I leader dell'Europa centrale partecipano al Forum demografico di Budapest. Da sinistra Andrej Babiš (Repubblica Ceca), Janez Janša (Slovenia), Viktor Orbán (Ungheria), Aleksandar Vučić (Serbia), Milorad Dodik (membro serbo della presidenza tripartita della Bosnia) e Katalin Novak (ministra per la famiglia ungherese). [EPA-EFE/SZILARD KOSZTICSAK HUNGARY OUT]

I leader illiberali dell’Europa centrale hanno firmato una dichiarazione con cui affermano che l’immigrazione non può essere la soluzione al declino delle nascite nell’Ue, chiedendo del contempo di mantenere le politiche famigliari sotto la giurisdizione nazionale.

Non sorprende il contenuto del documento firmato giovedì 23 settembre dai leader di Ungheria, Polonia, Repubblica Ceca, Slovenia e Serbia, in cui viene dichiarato che l’immigrazione non può essere considerata una soluzione al declino del tasso di natalità in Europa.

“Aumentare il numero di bambini europei è essenziale per preservare la cultura cristiana e le altre tradizioni religiose per le generazioni future”, si legge nel documento. “L’immigrazione non può essere vista come lo strumento principale per affrontare i problemi demografici”.

Il primo ministro ungherese Viktor Orbán, che si troverà ad affrontare le elezioni il prossimo anno, sta esasperando sempre di più la sua politica sociale per proteggere quelli che definisce “valori cristiani tradizionali” dal “liberalismo occidentale”.

Orbán ha anche proseguito nella sua campagna anti-immigrazione nelle ultime settimane, dopo la presa di potere dei talebani in Afghanistan. Allo stesso modo, il premier ceco Andrej Babiš si troverà ad affrontare un’elezione tra due settimane e sta portando avanti una campagna anti-immigrazione.

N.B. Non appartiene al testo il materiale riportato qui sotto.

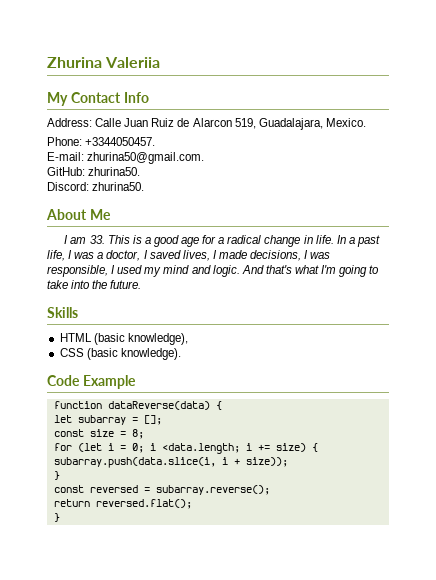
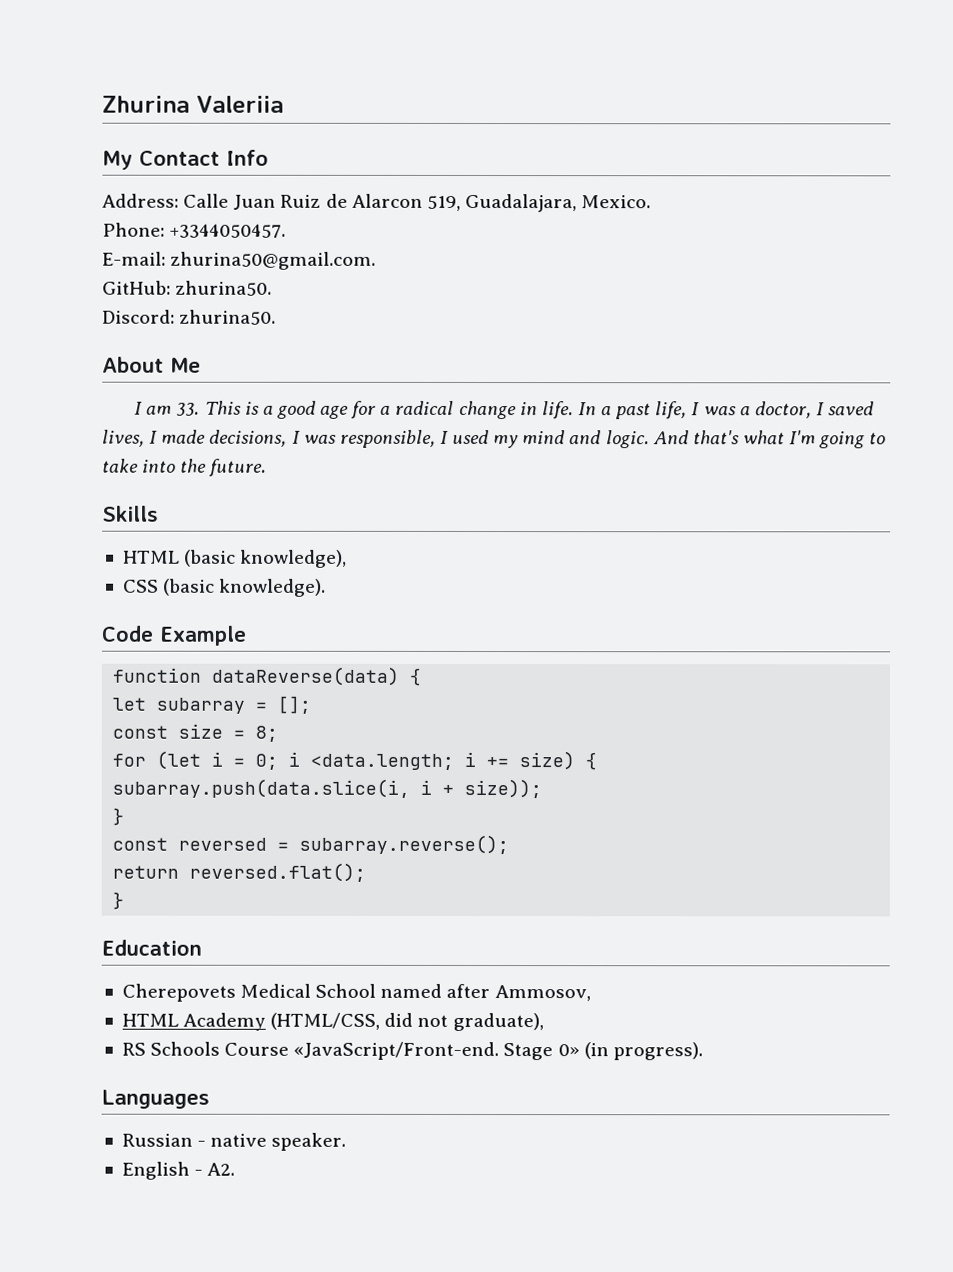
+ Education
+ Cherepovets Medical School named after Ammosov,
+ HTML Academy (HTML/CSS, did not graduate),
+ RS Schools Course «JavaScript/Front-end. Stage 0» (in progress).
+ Languages
+ Russian - native speaker.
+ English - A2.

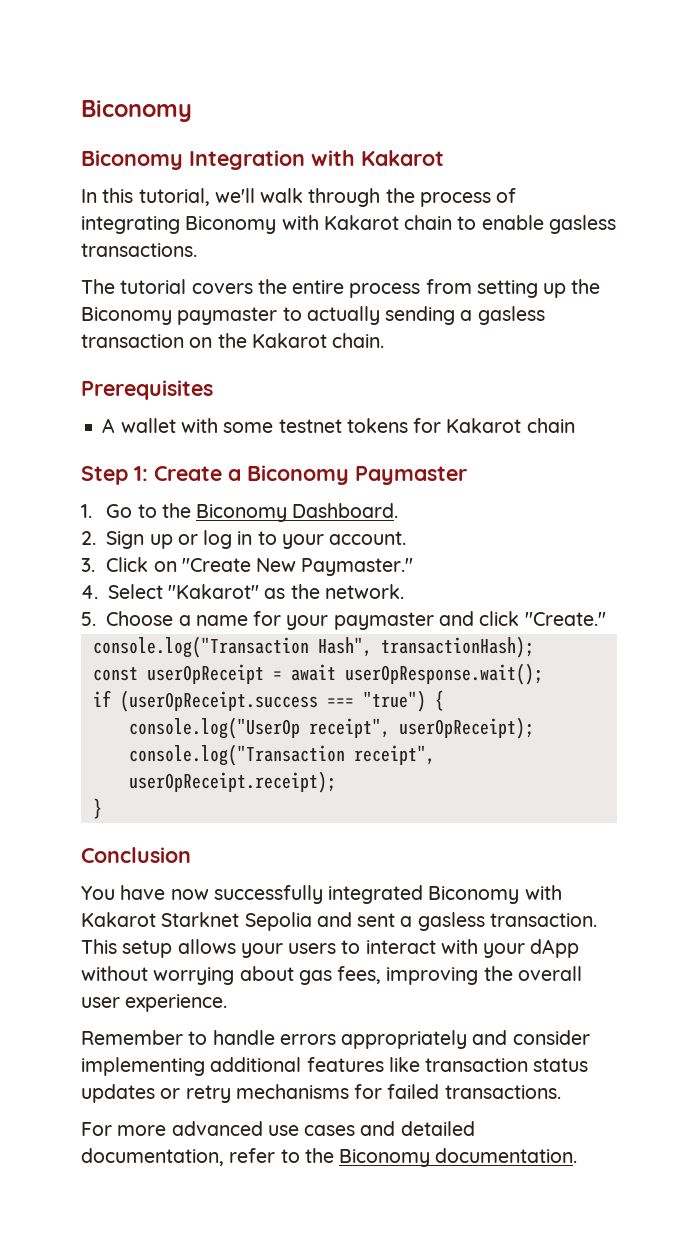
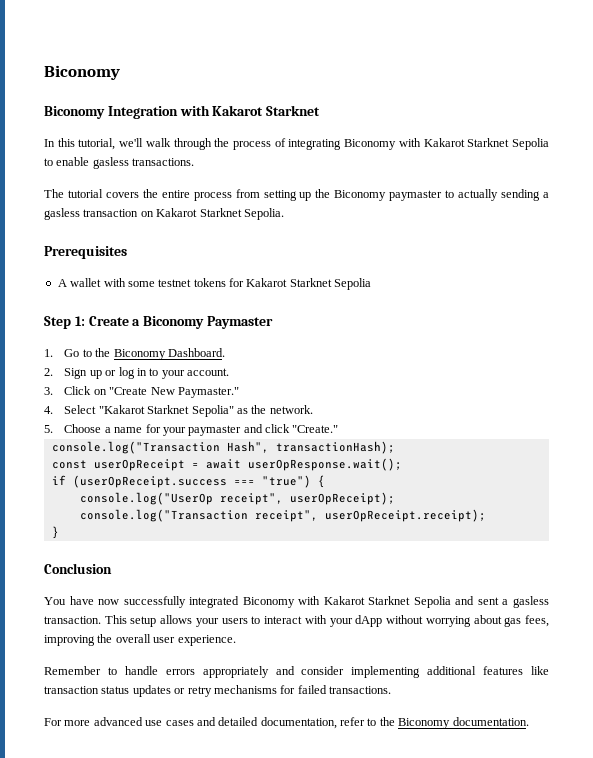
- Biconomy Integration with Kakarot
+ Biconomy Integration with Kakarot Starknet
- In this tutorial, we'll walk through the process of integrating Biconomy with Kakarot chain to enable gasless transactions.
+ In this tutorial, we'll walk through the process of integrating Biconomy with Kakarot Starknet Sepolia to enable gasless transactions.
- The tutorial covers the entire process from setting up the Biconomy paymaster to actually sending a gasless transaction on the Kakarot chain.
+ The tutorial covers the entire process from setting up the Biconomy paymaster to actually sending a gasless transaction on Kakarot Starknet Sepolia.
- A wallet with some testnet tokens for Kakarot chain
+ A wallet with some testnet tokens for Kakarot Starknet Sepolia
- 4. Select "Kakarot" as the network.
+ 4. Select "Kakarot Starknet Sepolia" as the network.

Il tasso di natalità dell’Europa sta diminuendo dal 2000, rivelano le cifre di Eurostat, con 1,53 nascite per ciascuna donna nel 2019, ben al di sotto delle 2,1 ritenuto sufficiente per evitare il declino della popolazione.

“L’unica soluzione sostenibile per evitare l’estinzione dell’Europa è aumentare il tasso di natalità”, ha detto il premier ceco Babiš al Forum demografico di Budapest, da dove i leader dell’Europa centrale hanno firmato il loro documento.

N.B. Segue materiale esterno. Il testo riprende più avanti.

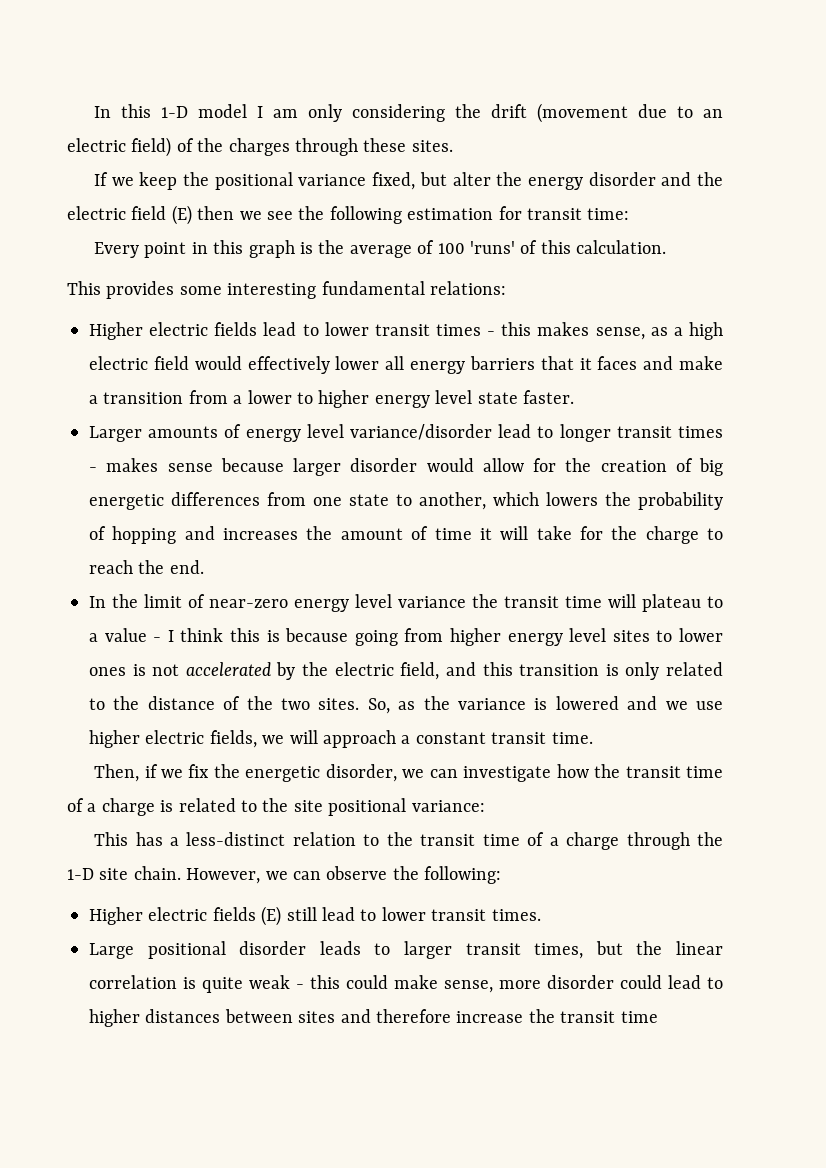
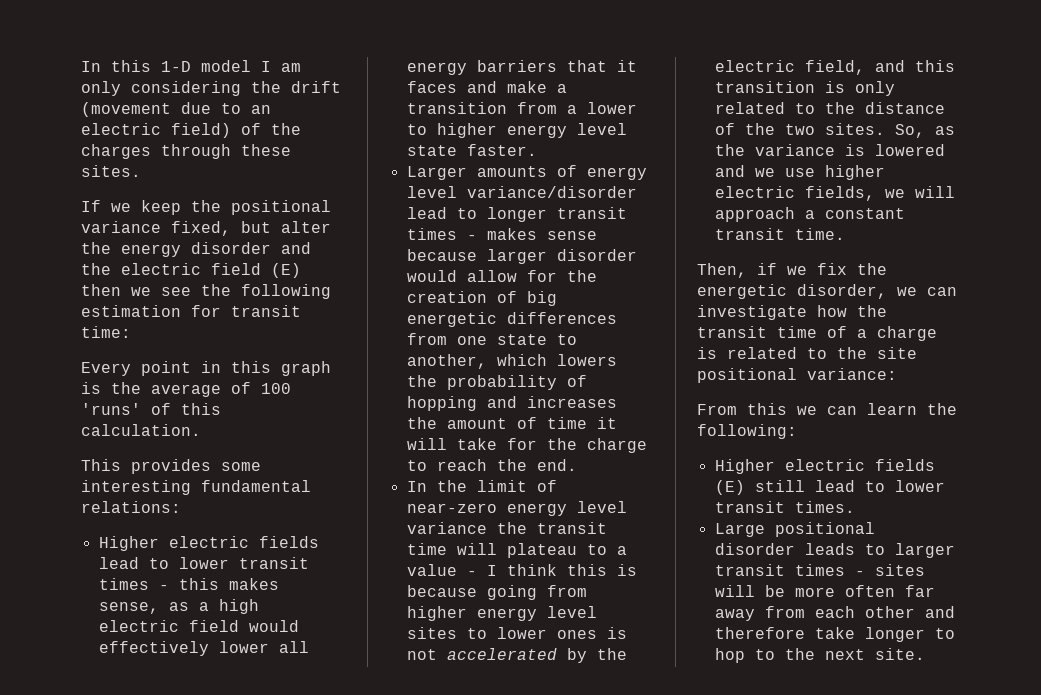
- This has a less-distinct relation to the transit time of a charge through the 1-D site chain. However, we can observe the following:
+ From this we can learn the following:
- Large positional disorder leads to larger transit times, but the linear correlation is quite weak - this could make sense, more disorder could lead to higher distances between sites and therefore increase the transit time
+ Large positional disorder leads to larger transit times - sites will be more often far away from each other and therefore take longer to hop to the next site.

Nel documento si faceva riferimento anche alle politiche famigliari, riguardo cui si specificava che “ogni Stato membro dovrebbe poterle formulare in accordo con la sua costituzione e le sue tradizioni. Le politiche famigliari devono rimanere una competenza nazionale”.

Attacco alla cultura liberale

Durante il Forum demografico di Budapest, diversi interventi sono stati votati all’attacco contro l’occidente europeo, accusato di un “nuovo marxismo politico liberale” che “ci costringe ad ascoltare teorie che ci faranno perdere il nostro stile di vita e, in ultima battuta, ci costeranno la sopravvivenza”, come ha dichiarato senza mezzi termini il presidente serbo Aleksandar Vučić.

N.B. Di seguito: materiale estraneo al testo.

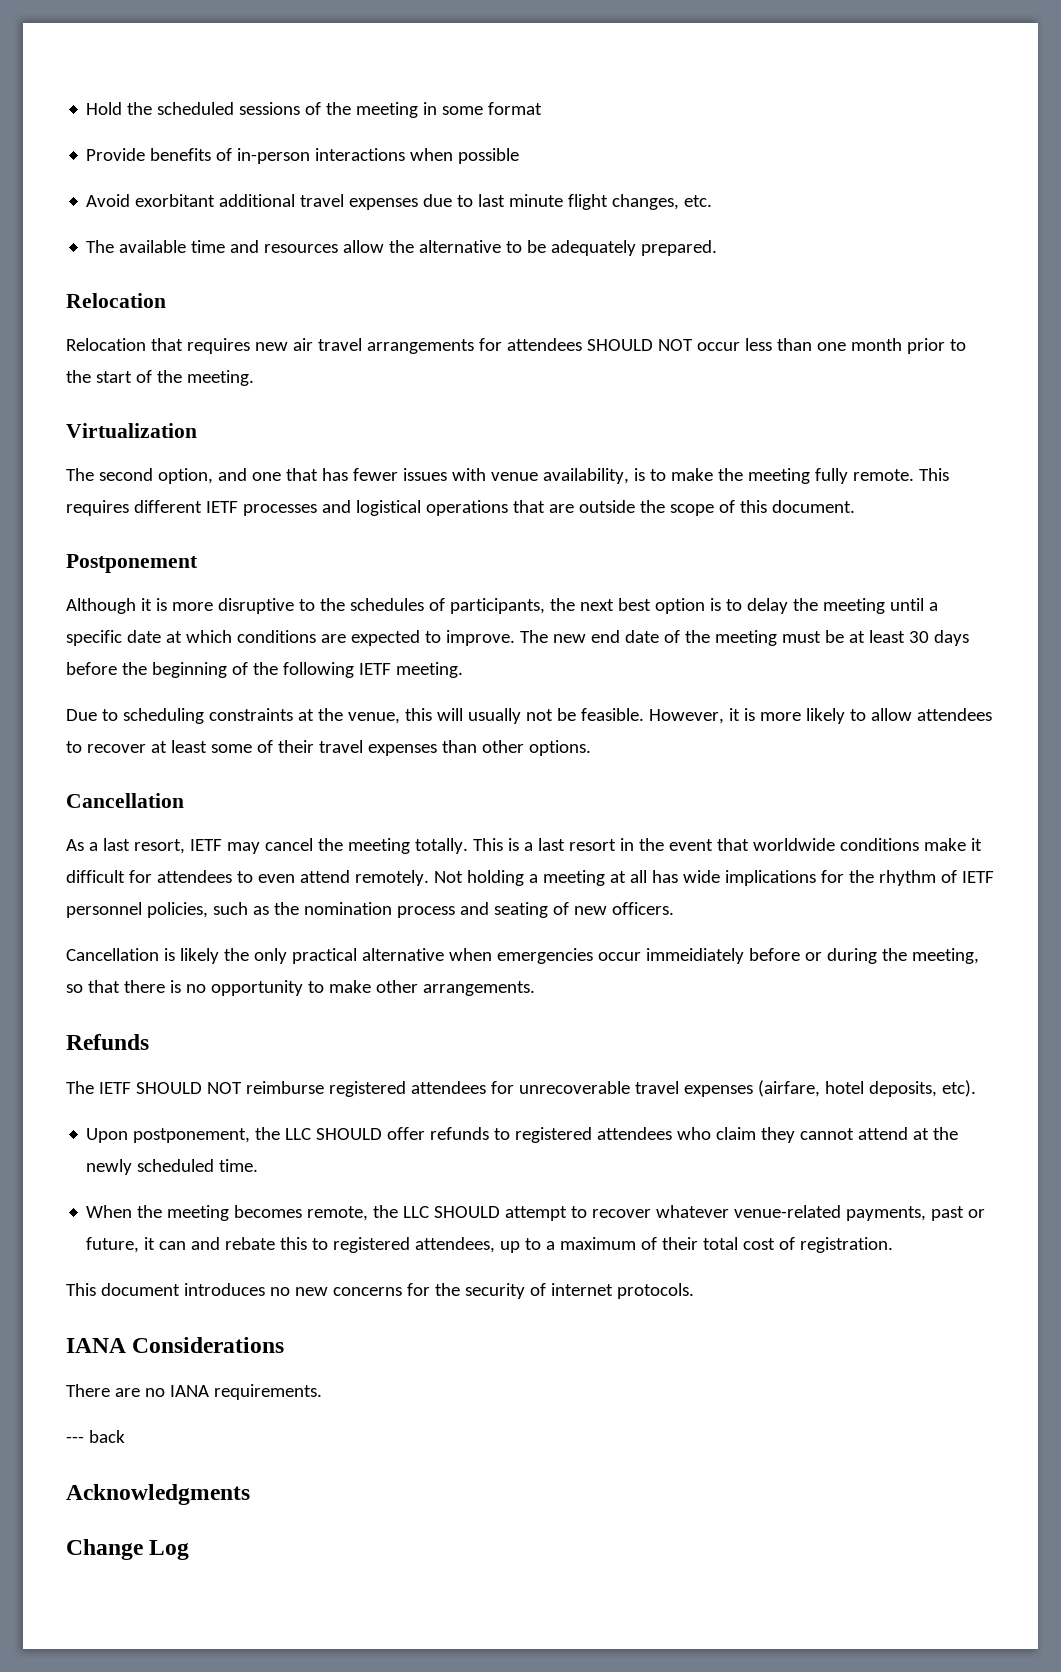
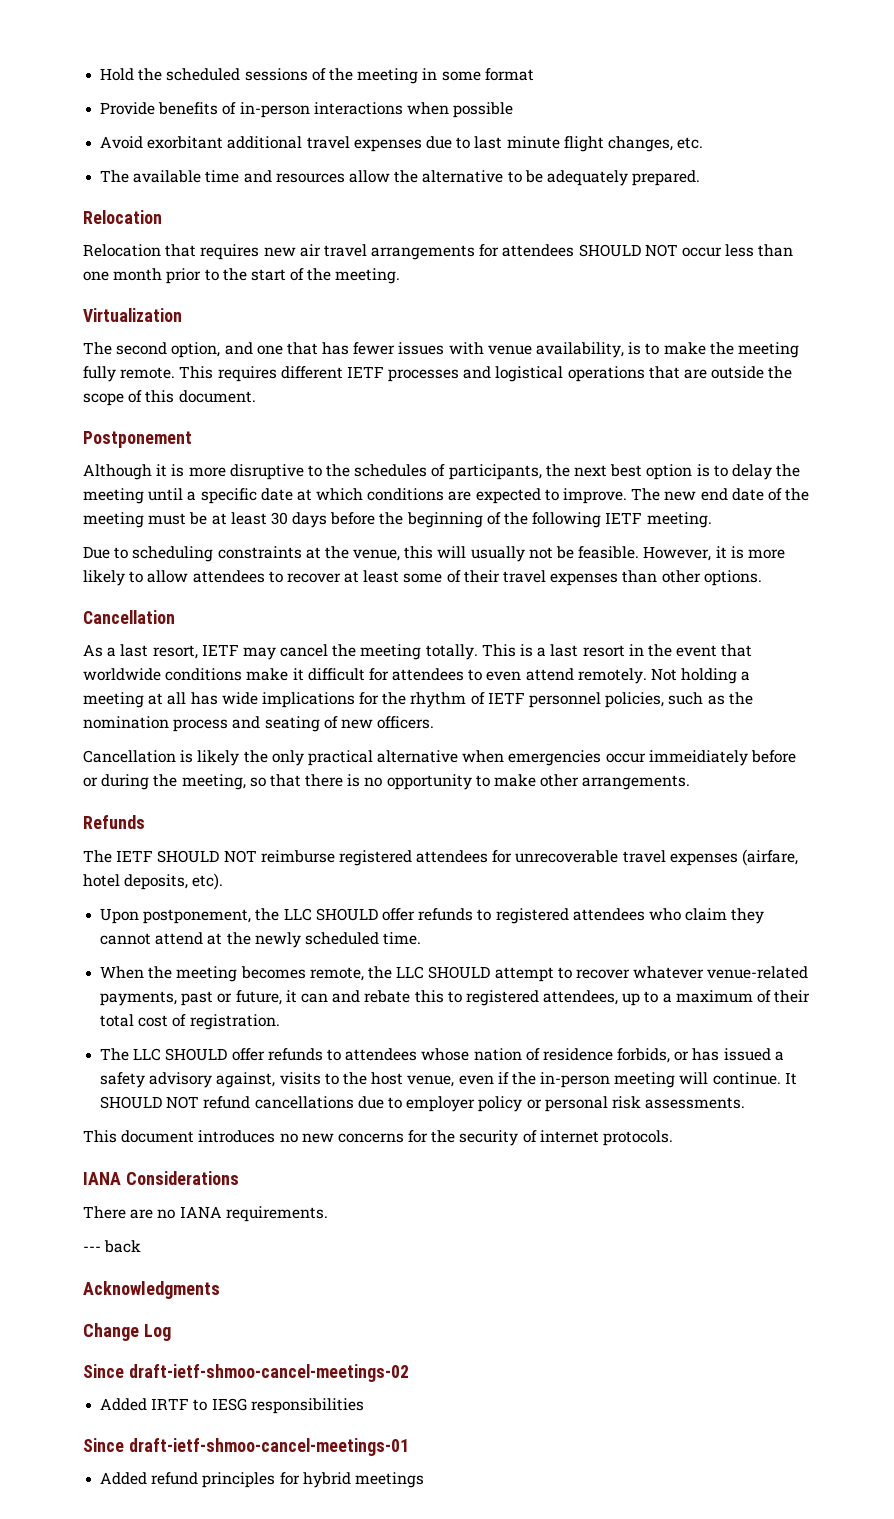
+ The LLC SHOULD offer refunds to attendees whose nation of residence forbids, or has issued a safety advisory against, visits to the host venue, even if the in-person meeting will continue. It SHOULD NOT refund cancellations due to employer policy or personal risk assessments.
+ Since draft-ietf-shmoo-cancel-meetings-02
+ Added IRTF to IESG responsibilities
+ Since draft-ietf-shmoo-cancel-meetings-01
+ Added refund principles for hybrid meetings

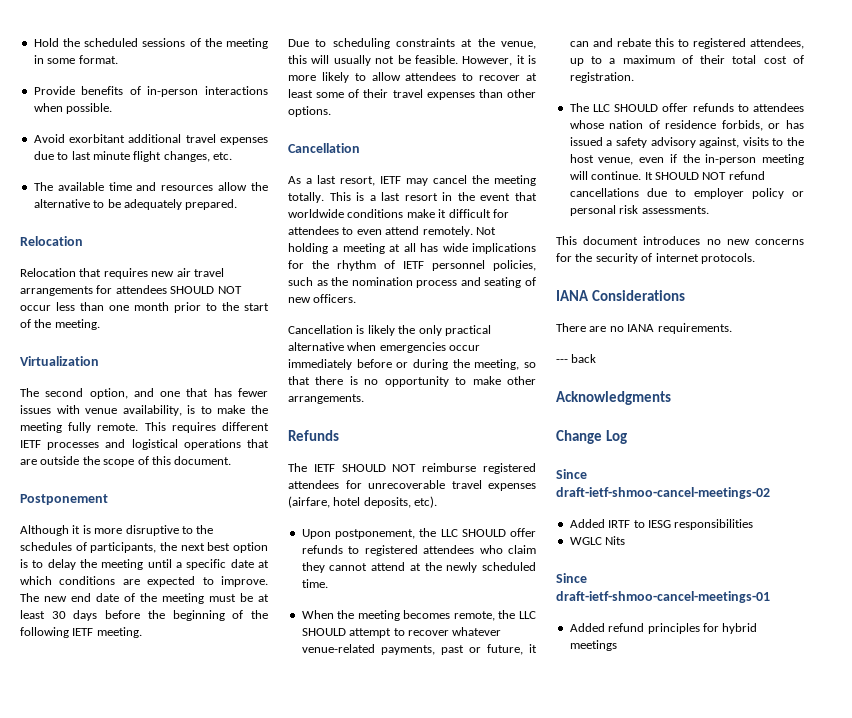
- Hold the scheduled sessions of the meeting in some format
+ Hold the scheduled sessions of the meeting in some format.
- Provide benefits of in-person interactions when possible
+ Provide benefits of in-person interactions when possible.
- Cancellation is likely the only practical alternative when emergencies occur immeidiately before or during the meeting, so that there is no opportunity to make other arrangements.
+ Cancellation is likely the only practical alternative when emergencies occur immediately before or during the meeting, so that there is no opportunity to make other arrangements.
+ WGLC Nits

Vučić, inoltre, ha accusato l’Ue di condurre “una guerra jihadista sullo stato di diritto contro chi disobbedisce” e che ora “una nuova jihad” basata sul clima sta venendo usata per tenere sotto controllo gli Stati membri.

“È davvero il cambiamento climatico la questione principale? È davvero più importante della questione demografica, del futuro dei nostri Paesi?”, ha proseguito, aggiungendo che per i Paesi più piccoli il prezzo della transizione energetica sarà il vero problema.

Orbán e Babiš hanno insistito sulla questione migratoria, attaccando l’ideologia dell’accoglienza e definendola pericolosa per il mantenimento delle identità nazionali. Il premier ungherese ha anche proseguito la sua campagna aggressiva contro i movimenti Lgbt+.